Sometimes words left out of a sentence are just as important as those left in. Especially in the case of political figures, whose words usually are just fluff.
General Secretary Mikhail Gorbachev of the Soviet Union was out in full force this week looking as though he was ready to implement democracy. But his appeals lack real substance.
Gorbachev called for elections at the regional level that would pit one candidate against another. Traditional elections there feature one candidate; preprinted, non-secret ballots; and universal suffrage (you vote or else). This, Gorbachev said, was needed to bring fresh forces up through the ranks, eventually to intermingle with and perhaps replace the geriatric set now in charge.

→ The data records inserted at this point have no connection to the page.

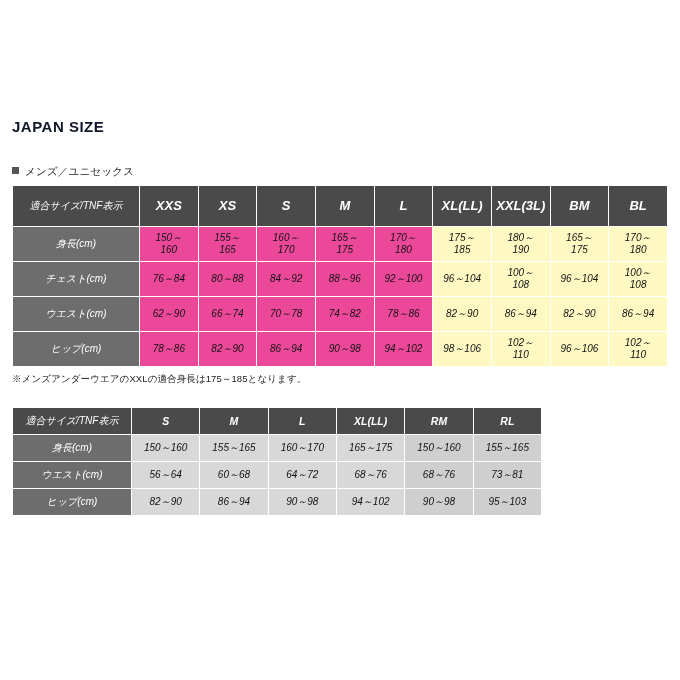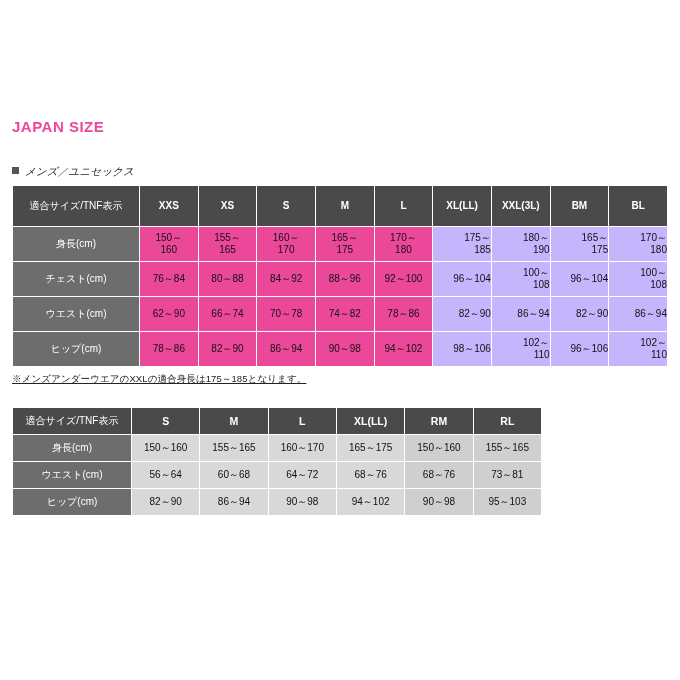--- a/index.html
+++ b/index.html
@@ -24,28 +24,27 @@
     padding: 0;
     box-sizing: border-box;
   }
   .title {
     position: absolute;
     left: 12px;
     top: 118px;
     font-size: 15px;
     font-weight: bold;
     letter-spacing: 0.5px;
-    color: #ec4899;
+    color: #0f172a;
   }
   .section-label {
     font-size: 10.5px;
     color: #222;
     margin: 0 0 6px 0;
     letter-spacing: 0.2px;
-    font-style: italic;
   }
   .section-label .bullet {
     display: inline-block;
     width: 7px;
     height: 7px;
     background: #555;
     margin-right: 6px;
     vertical-align: 1px;
   }
   .block-mens {
@@ -60,26 +59,26 @@
     top: 407px;
     width: 530px;
   }
   .note {
     position: absolute;
     left: 12px;
     top: 373px;
     font-size: 9.5px;
     color: #222;
     letter-spacing: 0.1px;
-    text-decoration: underline;
   }
   table {
     border-collapse: collapse;
     width: 100%;
     table-layout: fixed;
+    font-style: italic;
   }
   table td, table th {
     border: 1px solid #ffffff;
     font-size: 10px;
     text-align: center;
     vertical-align: middle;
     color: #111;
     padding: 0;
     line-height: 1.22;
     font-weight: normal;
@@ -90,36 +89,35 @@
     color: #ffffff;
     height: 36px;
     width: 118px;
     font-size: 10px;
     padding: 2px 4px;
   }
   .tbl-mens th.sizehead {
     background: #4a4a4a;
     color: #ffffff;
     height: 36px;
-    font-size: 10px;
+    font-size: 13px;
     font-weight: bold;
   }
   .tbl-mens td.rowhead {
     background: #6d6d6d;
     color: #ffffff;
     height: 34px;
     font-size: 10px;
   }
   .tbl-mens td.cell {
     background: #ec4899;
     height: 34px;
   }
   .tbl-mens td.cell.alt {
-    background: #c4b5fd;
-    text-align: right;
+    background: #fef9c3;
   }
   
   .tbl-ladies th.corner {
     background: #4a4a4a;
     color: #ffffff;
     height: 26px;
     width: 118px;
     font-size: 10px;
   }
   .tbl-ladies th.sizehead {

Gorbachev also called for legislation which would allow people to sue the government, supposedly for redress of grievances. This, too, would be quite a marvelous development. In the past, Soviet citizens have kept their grievances to themselves so as not to be considered troublemakers. It seems unlikely that such a generous offer would help dissidents and political prisoners sitting in Soviet asylums, but it might help the poor grunts who had to put out the Chernobyl fire.
Finally, Gorvachev proposed that Soviet journalists be given the right to have access to government officials, guaranteed. Sounds good.
But what Gorbachev didn’t say is more important than what he said. He didn’t say the candidates for regional posts won’t be hand-picked by the state. He didn’t say they will provide Soviet citizens with a real choice. He’s didn’t say how the people will sue the government, who will be allowed to do so and for what purposes. How many Soviet citizens would have the nerve to sue their government, a body known for arbitrary arrest and invasion of privacy?
As for freedom of the press, it hardly matters if Soviet journalists have guaranteed access to leadership if they can’t ask that leadership anything, get honest answers and print them without fear.
As nice as they sound, Gorbachev’s “reforms” will have to be seen to be believed. The Soviets love to look democratic (which demonstrates the popularity of the democratic ideal in world opinion). The trick is to follow through.